▶ Description of the task
How do the lines below between the ones holding "[30,150,756,387] Roteiro Cultural" and "none -> [23,270,395,376]", inclusive, read? Give them again exactly, with no other lines.
Top of Material shown
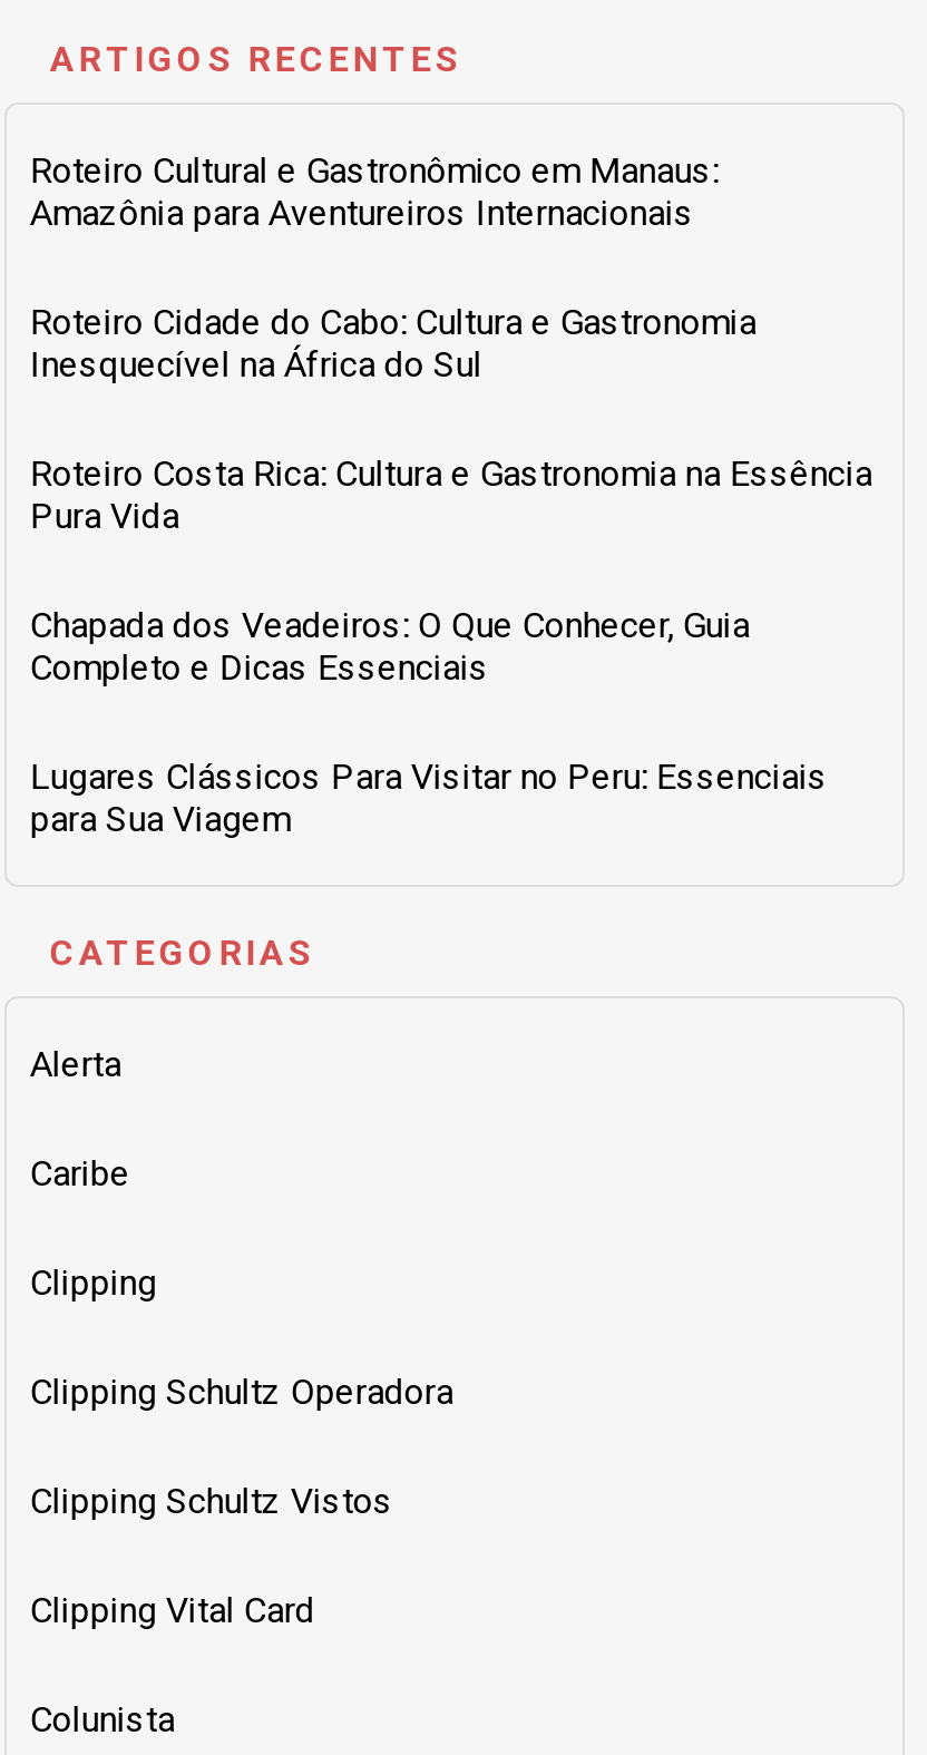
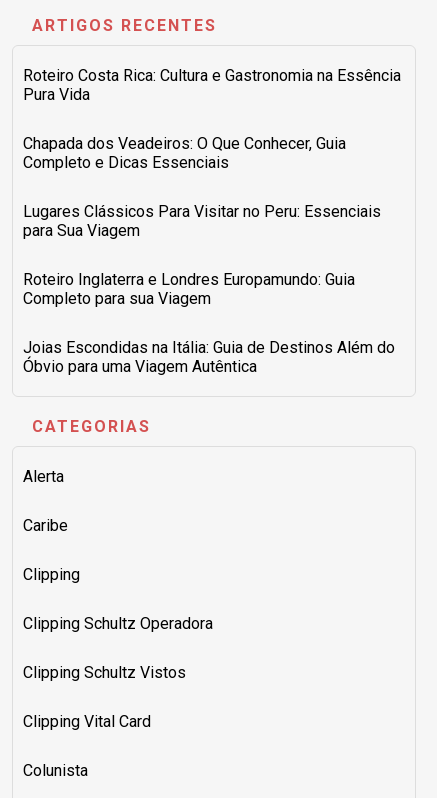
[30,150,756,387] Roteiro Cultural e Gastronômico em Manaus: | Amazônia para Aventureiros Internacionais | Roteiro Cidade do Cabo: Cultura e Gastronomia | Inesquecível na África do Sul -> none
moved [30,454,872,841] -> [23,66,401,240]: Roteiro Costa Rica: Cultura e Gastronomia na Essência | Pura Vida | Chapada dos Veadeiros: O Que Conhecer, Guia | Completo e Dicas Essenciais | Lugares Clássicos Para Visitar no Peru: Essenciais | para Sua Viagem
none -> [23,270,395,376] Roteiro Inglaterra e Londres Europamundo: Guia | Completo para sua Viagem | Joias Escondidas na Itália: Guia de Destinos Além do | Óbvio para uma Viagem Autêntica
Bottom of Material shown
Top of Material shown
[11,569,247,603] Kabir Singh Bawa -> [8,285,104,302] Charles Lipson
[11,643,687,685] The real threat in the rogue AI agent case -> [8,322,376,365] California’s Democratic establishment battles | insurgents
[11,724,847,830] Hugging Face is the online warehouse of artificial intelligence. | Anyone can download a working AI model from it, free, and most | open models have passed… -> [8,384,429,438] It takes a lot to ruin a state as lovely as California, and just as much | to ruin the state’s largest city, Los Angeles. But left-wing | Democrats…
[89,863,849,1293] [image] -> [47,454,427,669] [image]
Bottom of Material shown
▶ Output for this exercise
[30,150,756,387] Roteiro Cultural e Gastronômico em Manaus: | Amazônia para Aventureiros Internacionais | Roteiro Cidade do Cabo: Cultura e Gastronomia | Inesquecível na África do Sul -> none
moved [30,454,872,841] -> [23,66,401,240]: Roteiro Costa Rica: Cultura e Gastronomia na Essência | Pura Vida | Chapada dos Veadeiros: O Que Conhecer, Guia | Completo e Dicas Essenciais | Lugares Clássicos Para Visitar no Peru: Essenciais | para Sua Viagem
none -> [23,270,395,376] Roteiro Inglaterra e Londres Europamundo: Guia | Completo para sua Viagem | Joias Escondidas na Itália: Guia de Destinos Além do | Óbvio para uma Viagem Autêntica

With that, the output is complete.